Evanny and Nathan have a complicated relationship. He’s her first love from babyhood, and used to adore her unconditionally in turn. But he’s a year and a half her senior, has an older brother to shadow, has mostly boy friends now, and is particularly taken with Evanny’s brother, so if the bigger boys are available, he doesn’t have much time for her these days. When they aren’t, however, these two are still a happy little house-on-fire of inventing and making, doing and playing, and she treasures those opportunities. She knows they’re a little fragile, though. Which is why, after saying “no” a few times, because the Preston-pumpkin was precious to her, she yielded to please him: because shared projects with Nathan are also precious to her. I could see the reluctance on her face give way to regret as she helped him decorate the pumpkin with craft paint, but I didn’t interfere. There are some lessons in life you simply can’t learn from your mother.

After Nathan had gone home, and Daddy had complemented her on their painting job, and said quietly to me, “Mom, I didn’t want that pumpkin painted.” “I know, baby doll. But did you have fun painting it with Nathan?” “Yeah,” she said. “Kind of.” “If you want,” I told her, “that paint is pretty washable. I’ll bet we could clean it off. Would you like that?” “I think so,” she said, “but not right now,” and off she ran to play. That conversation was a week ago; I hadn’t heard a peep about the pumpkin since. But clearly, it was still in her mind, turning and steeping, and today she made her call.

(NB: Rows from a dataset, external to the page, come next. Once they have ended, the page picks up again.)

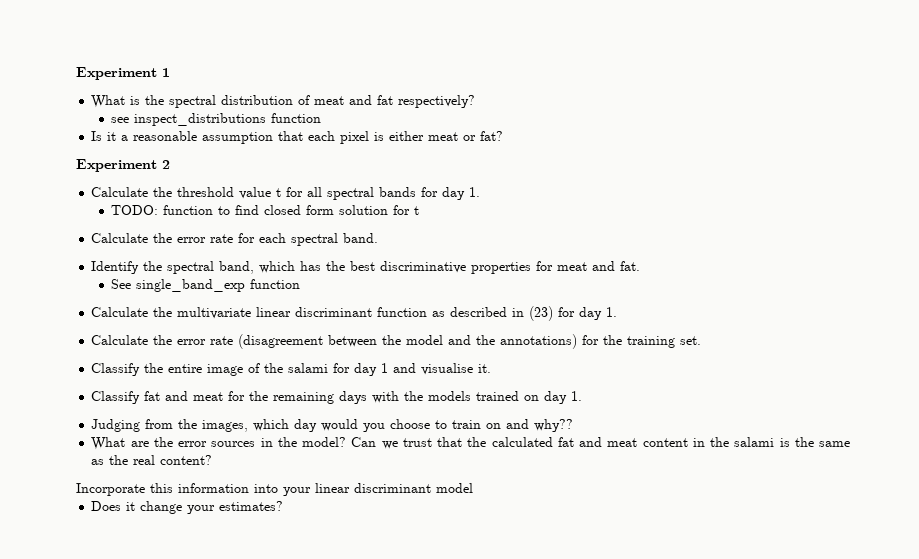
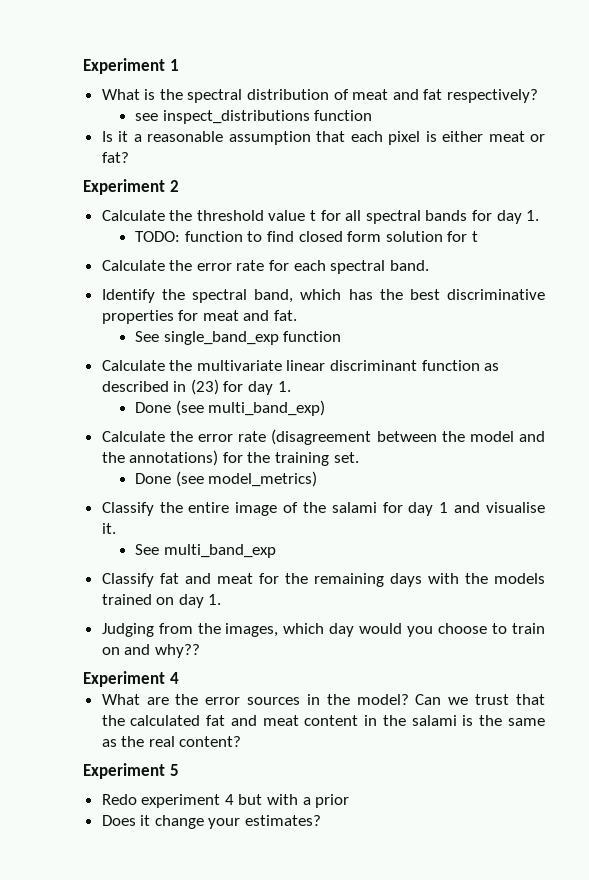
+ Done (see multi_band_exp)
+ Done (see model_metrics)
+ See multi_band_exp
+ Experiment 4
- Incorporate this information into your linear discriminant model
+ Experiment 5
+ Redo experiment 4 but with a prior

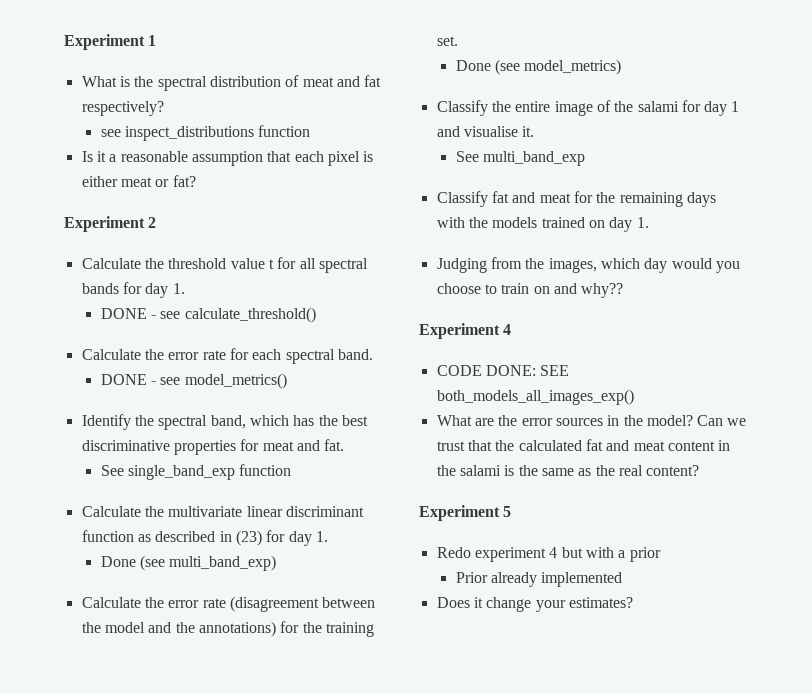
- TODO: function to find closed form solution for t
+ DONE - see calculate_threshold()
+ DONE - see model_metrics()
+ CODE DONE: SEE both_models_all_images_exp()
+ Prior already implemented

Ultimately, I’d call it a win for all. She still has the gift-gourd, she got to do the activity with her friend, and she got to share a fun washing-task with her sister. But she also got a hands-on chance to wrestle with peer pressure, and with it a small-scale version of the bad feelings that accompany giving in to something you don’t want to do just to please somebody else. Now if only, if only there were a way to be sure she would carry it with her, like a little emotional flu-shot against too-quick acquiescence to actual bad ideas she will certainly be tempted toward in the future.